Frasi sentite e lette tante volte - il 'modello Zurigo', il 'facciamo come a Londra!', l''impariamo dai giapponesi!' - sono diventate sistema, fantasia collettiva per la soluzione di problemi. Anzi: i nidi di Reggio Emilia, la qualità della vita di Bolzano, Todi come città ideale sono diventati non solo punto di riferimento comune, ma prodotto di esportazione oggi meglio quotato della Fiat e dei distretti industriali.

La pubblica amministrazione italiana, priva di una formazione ad hoc, dislocata in territori storicamente orgogliosi del proprio, in servizi che non comunicano da una stanza all'altra e sotto una classe politica che vuole soprattutto rendicontare successo locale, scopre ora il confronto, scommette sull'apprendimento organizzativo, si apre allo scambio di idee per capire cosa funziona a fronte di pari esperienze.

E' un'ottima notizia; per chi fa ricerca, consulenza e formazione è l'unica condizione possibile di crescita. Ci vuole però più onestà, anche in noi. La pecora Dolly è deceduta; la clonazione ha poco senso nei servizi; il format è soprattutto un buon affare per chi lo vende; la fantasia di uno sconto sul pensiero perché altrove è già tutto fatto è una tentazione enorme soprattutto grazie a Internet, la più grande fotocopiatrice del mondo, e viene il dubbio che ad interessare veramente sia la garanzia del successo più che il percorso di esperienza che lo precede. Perché quel percorso esperienziale, per definizione, non si copia; e la copia del solo risultato - senza una comunicazione onesta di chi lo propone e un'analisi delle condizioni di replicabilità, senza un gruppo che si forma e competenze che crescono - ha respiro brevissimo.

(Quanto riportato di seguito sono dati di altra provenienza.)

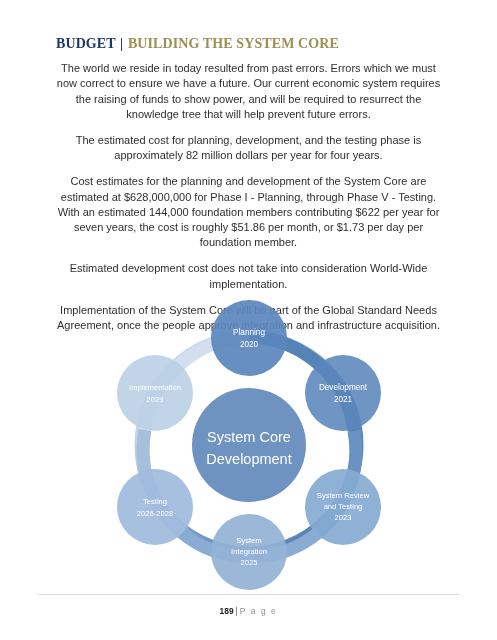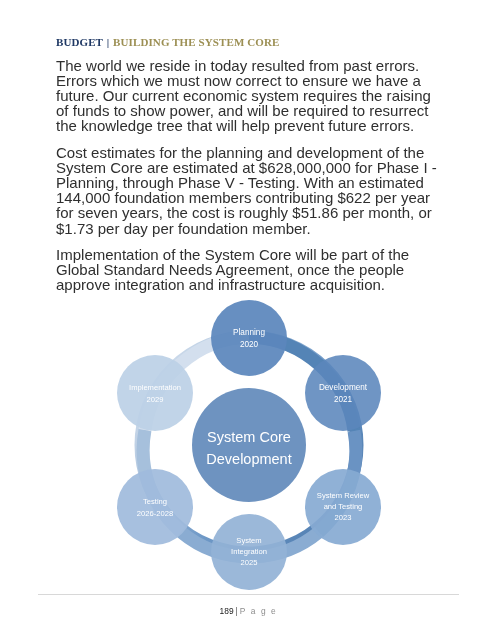--- a/index.html
+++ b/index.html
@@ -34,7 +34,7 @@
   .doc-heading {
     font-family: "Liberation Serif", serif;
     font-weight: bold;
-    font-size: 11px;
+    font-size: 14px;
     letter-spacing: 0.1px;
     margin: 0 0 9px 0;
     line-height: 1.15;

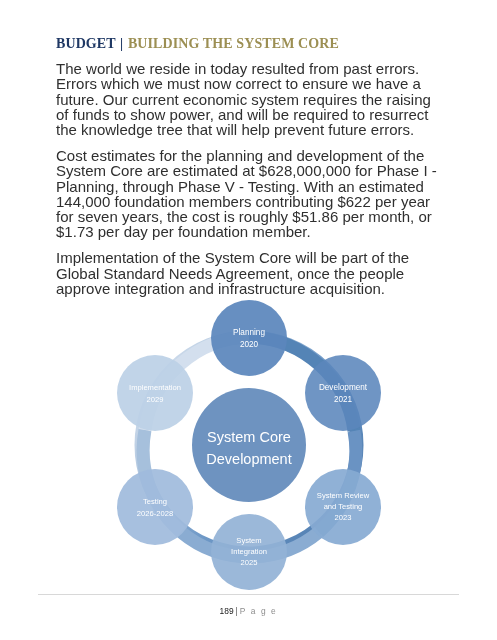--- a/index.html
+++ b/index.html
@@ -46,10 +46,10 @@
 
   
   .para {
-    font-size: 15px;
+    font-size: 11px;
     line-height: 15.2px;
     margin: 0 0 11px 0;
-    text-align: left;
+    text-align: center;
     color: #2f2f2f;
     letter-spacing: 0.01px;
   }

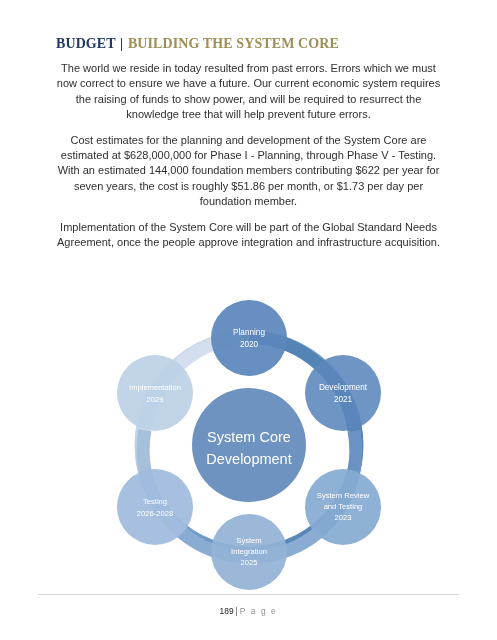--- a/index.html
+++ b/index.html
@@ -116,6 +116,7 @@
     </h1>
 
     <p class="para">The world we reside in today resulted from past errors. Errors which we must now correct to ensure we have a future. Our current economic system requires the raising of funds to show power, and will be required to resurrect the knowledge tree that will help prevent future errors.</p>
+    <p class="para">The estimated cost for planning, development, and the testing phase is approximately 82 million dollars per year for four years.</p>
     <p class="para">Cost estimates for the planning and development of the System Core are estimated at $628,000,000 for Phase I - Planning, through Phase V - Testing. With an estimated 144,000 foundation members contributing $622 per year for seven years, the cost is roughly $51.86 per month, or $1.73 per day per foundation member.</p>
     <p class="para">Implementation of the System Core will be part of the Global Standard Needs Agreement, once the people approve integration and infrastructure acquisition.</p>
 

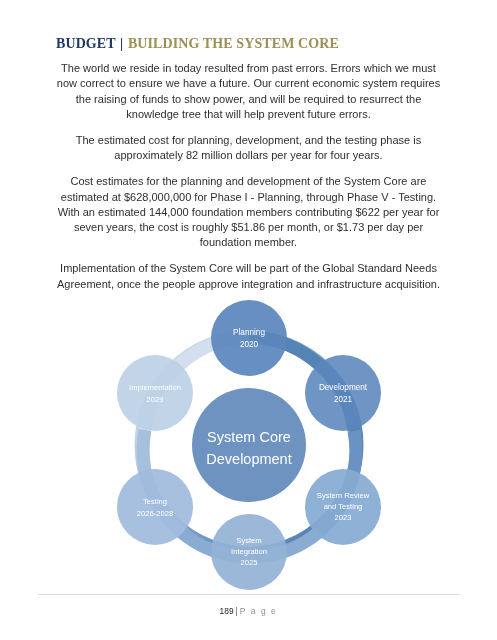--- a/index.html
+++ b/index.html
@@ -118,6 +118,7 @@
     <p class="para">The world we reside in today resulted from past errors. Errors which we must now correct to ensure we have a future. Our current economic system requires the raising of funds to show power, and will be required to resurrect the knowledge tree that will help prevent future errors.</p>
     <p class="para">The estimated cost for planning, development, and the testing phase is approximately 82 million dollars per year for four years.</p>
     <p class="para">Cost estimates for the planning and development of the System Core are estimated at $628,000,000 for Phase I - Planning, through Phase V - Testing. With an estimated 144,000 foundation members contributing $622 per year for seven years, the cost is roughly $51.86 per month, or $1.73 per day per foundation member.</p>
+    <p class="para">Estimated development cost does not take into consideration World-Wide implementation.</p>
     <p class="para">Implementation of the System Core will be part of the Global Standard Needs Agreement, once the people approve integration and infrastructure acquisition.</p>
 
   </div>

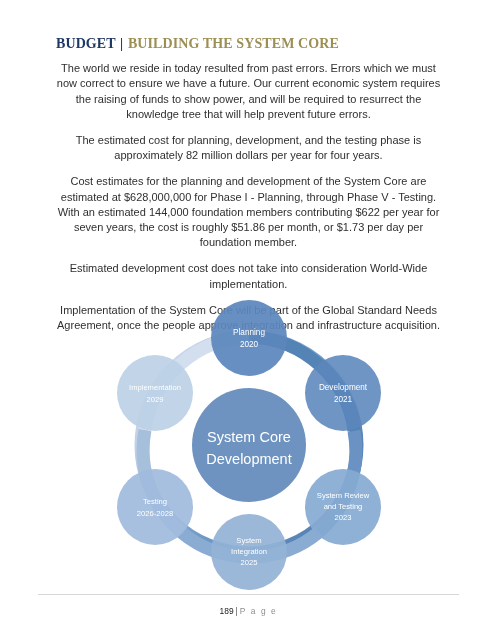--- a/index.html
+++ b/index.html
@@ -98,7 +98,7 @@
     color: #3a3a3a;
     font-family: "Liberation Sans", sans-serif;
   }
-  .footer-text .pg-num { color: #1a1a1a; font-weight: normal; }
+  .footer-text .pg-num { color: #1a1a1a; font-weight: bold; }
   .footer-text .pg-sep { color: #555; padding: 0 2px; }
   .footer-text .pg-word { color: #8d8d8d; letter-spacing: 1.6px; text-align: center; }
 </style>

Come fare allora quando si vuole creare un osservatorio sociale, aprire uno sportello immigrazione, fare prevenzione nei licei sulla cocaina? Non c'è una sola risposta, per tutto quanto si è detto e per l'onestà che si dichiara, ma intanto per esperienza noi immaginiamo che possano esserci diversi ingredienti, con dosaggi che decidiamo volta per volta insieme nei percorsi di affiancamento: lo screening scrupoloso dei buoni esempi, meglio se attuato per contatto diretto e senza mediazione di marketing, l'apertura dello sguardo anche al settore privato distante per logiche di azione ma ricchissimo di soluzioni organizzative stimolanti, la sentinella vigile dell'integrazione e del coordinamento come tensione costante all'impostazione di progetti e servizi per l'utilità e le opportunità che offrono; l'intelligenza di utilizzare strumenti (di codifica, di classificazione, di valutazione, ecc.) validati in letteratura e condivisi nella rete dei servizi, la formazione di un gruppo che partecipi a tutto quanto e maturi le abilità per agire in autonomia. E se serve una fantasia è quella su se stessi: modellare la propria esperienza per dare il meglio della propria storia.